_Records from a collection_
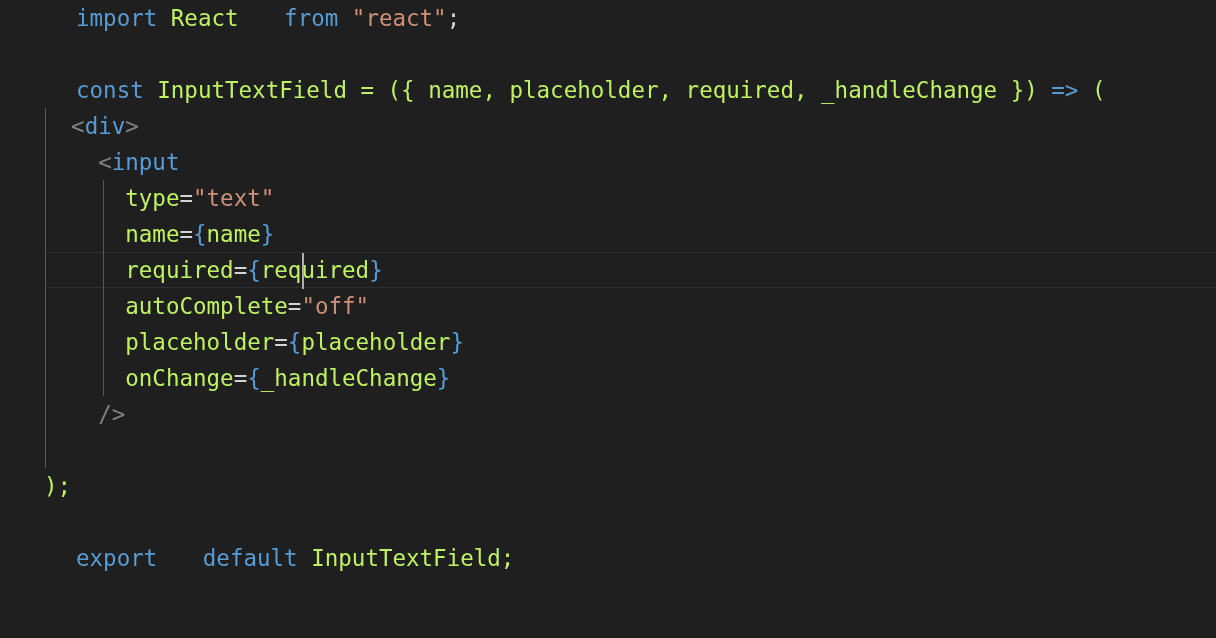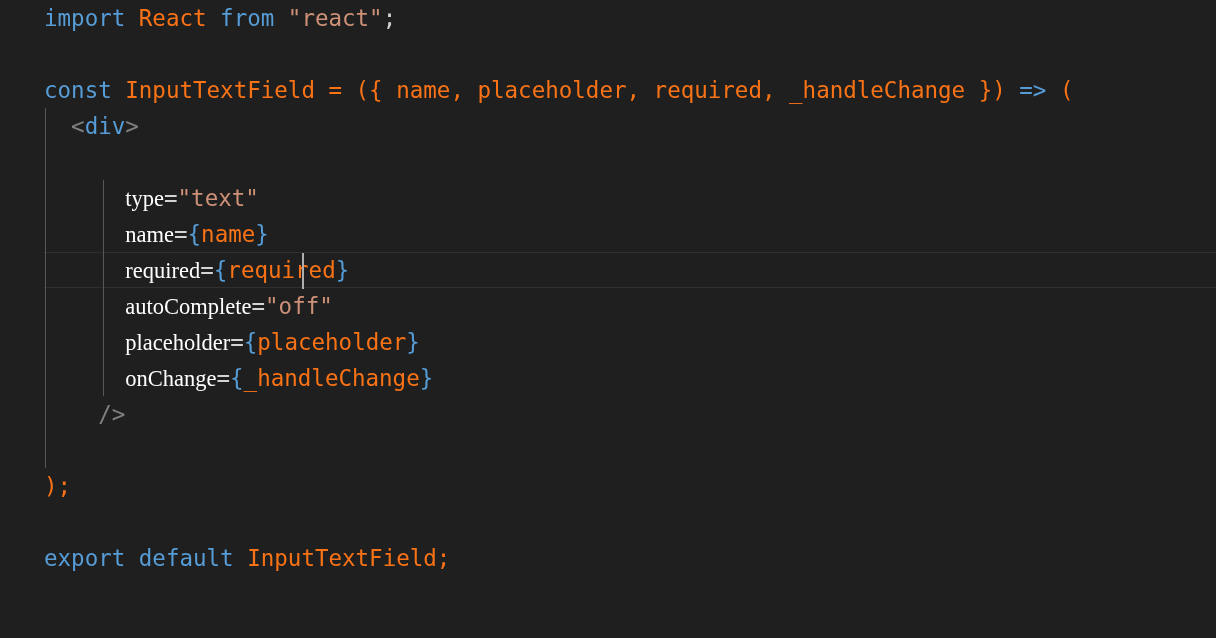--- a/index.html
+++ b/index.html
@@ -68,7 +68,7 @@
     pointer-events: none;
   }
   
-  .t-key      { color: #569cd6; }
+  .t-key      { color: #569cd6; margin-left: 32px; }
   .t-plain    { color: #f97316; }
   .t-str      { color: #ce9178; }
   .t-tag      { color: #569cd6; }

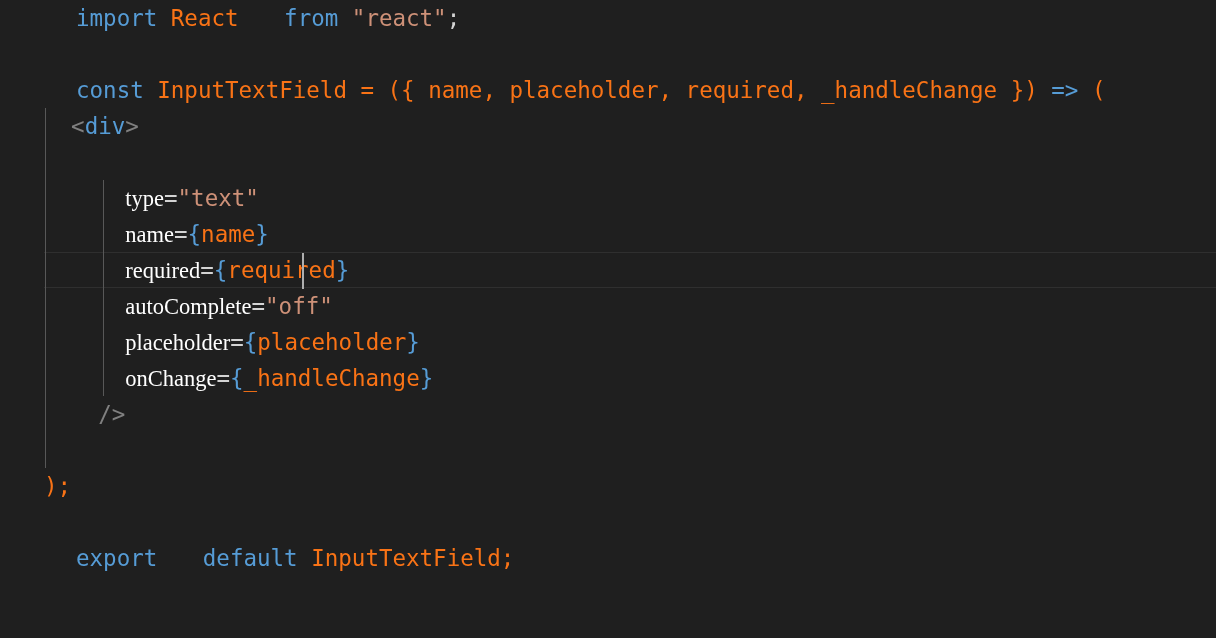--- a/index.html
+++ b/index.html
@@ -69,7 +69,7 @@
   }
   
   .t-key      { color: #569cd6; margin-left: 32px; }
-  .t-plain    { color: #f97316; }
+  .t-plain    { color: #bef264; }
   .t-str      { color: #ce9178; }
   .t-tag      { color: #569cd6; }
   .t-bracket  { color: #808080; }

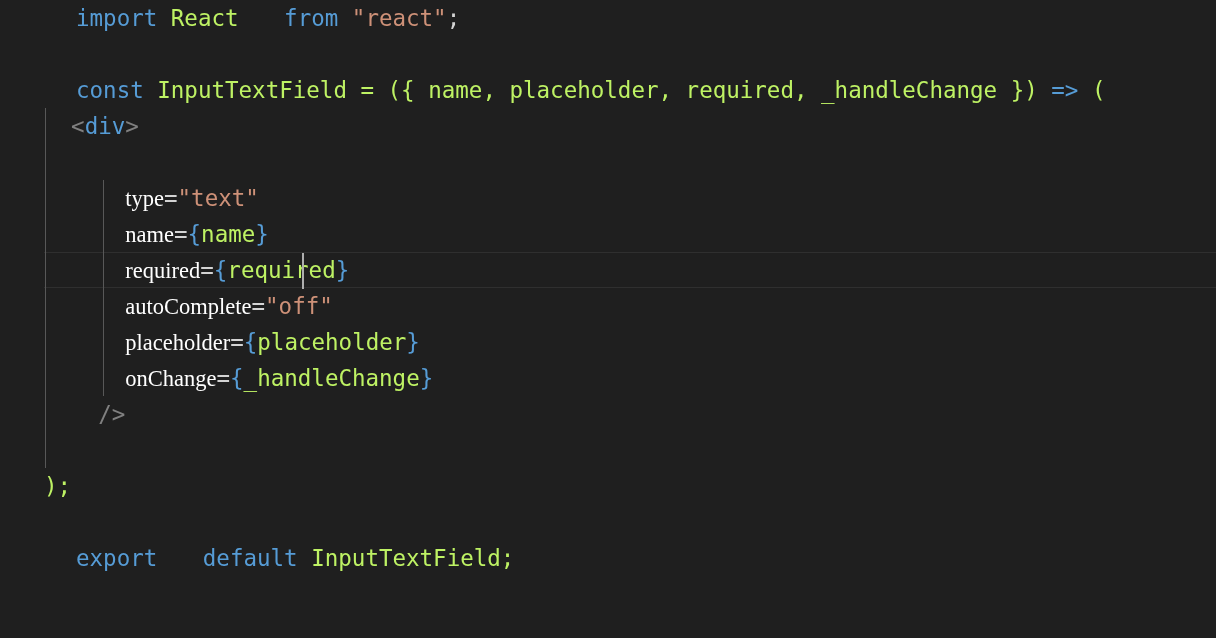--- a/index.html
+++ b/index.html
@@ -90,6 +90,7 @@
       <div class="line" style="top: 36px;"><span class="txt"></span></div>
       <div class="line" style="top: 72px; text-decoration: underline;"><span class="txt"><span class="t-key">const</span><span class="t-plain"> InputTextField = ({ name, placeholder, required, _handleChange }) </span><span class="t-op">=&gt;</span><span class="t-plain"> (</span></span></div>
       <div class="line" style="top: 108px;"><span class="txt"><span class="t-plain">  </span><span class="t-bracket">&lt;</span><span class="t-tag">div</span><span class="t-bracket">&gt;</span></span></div>
+      <div class="line" style="top: 144px;"><span class="txt"><span class="t-plain">    </span><span class="t-bracket">&lt;</span><span class="t-tag">input</span></span></div>
       <div class="line" style="top: 180px;"><span class="txt"><span class="t-plain">      </span><span class="t-attr">type</span><span class="t-punct">=</span><span class="t-str">"text"</span></span></div>
       <div class="line" style="top: 216px;"><span class="txt"><span class="t-plain">      </span><span class="t-attr">name</span><span class="t-punct">=</span><span class="t-brace">{</span><span class="t-plain">name</span><span class="t-brace">}</span></span></div>
       <div class="line" style="top: 252px;"><span class="txt"><span class="t-plain">      </span><span class="t-attr">required</span><span class="t-punct">=</span><span class="t-brace">{</span><span class="t-plain">required</span><span class="t-brace">}</span></span></div>

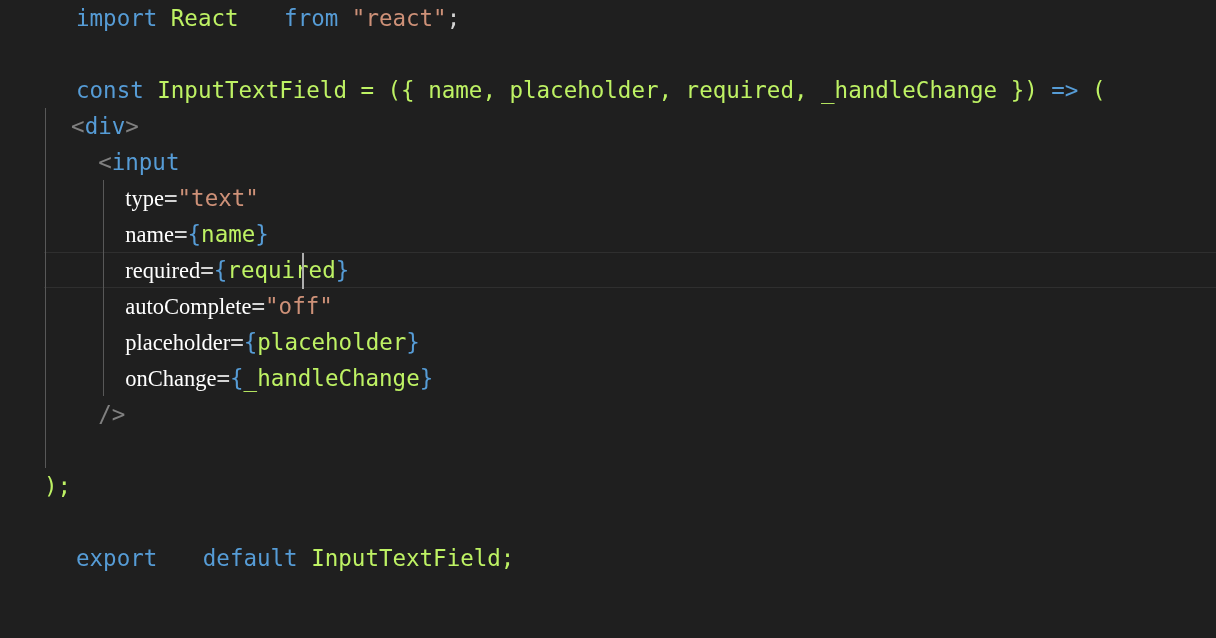--- a/index.html
+++ b/index.html
@@ -73,7 +73,7 @@
   .t-str      { color: #ce9178; }
   .t-tag      { color: #569cd6; }
   .t-bracket  { color: #808080; }
-  .t-attr     { color: #ffffff; font-family: Liberation Serif, serif; }
+  .t-attr     { color: #bef264; }
   .t-brace    { color: #569cd6; }
   .t-punct    { color: #d4d4d4; }
   .t-op       { color: #569cd6; }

_WORK TASK_
Give the number of lines above in which the word "margin" occurs, with nothing else.

_RESULT OF THIS TASK_
2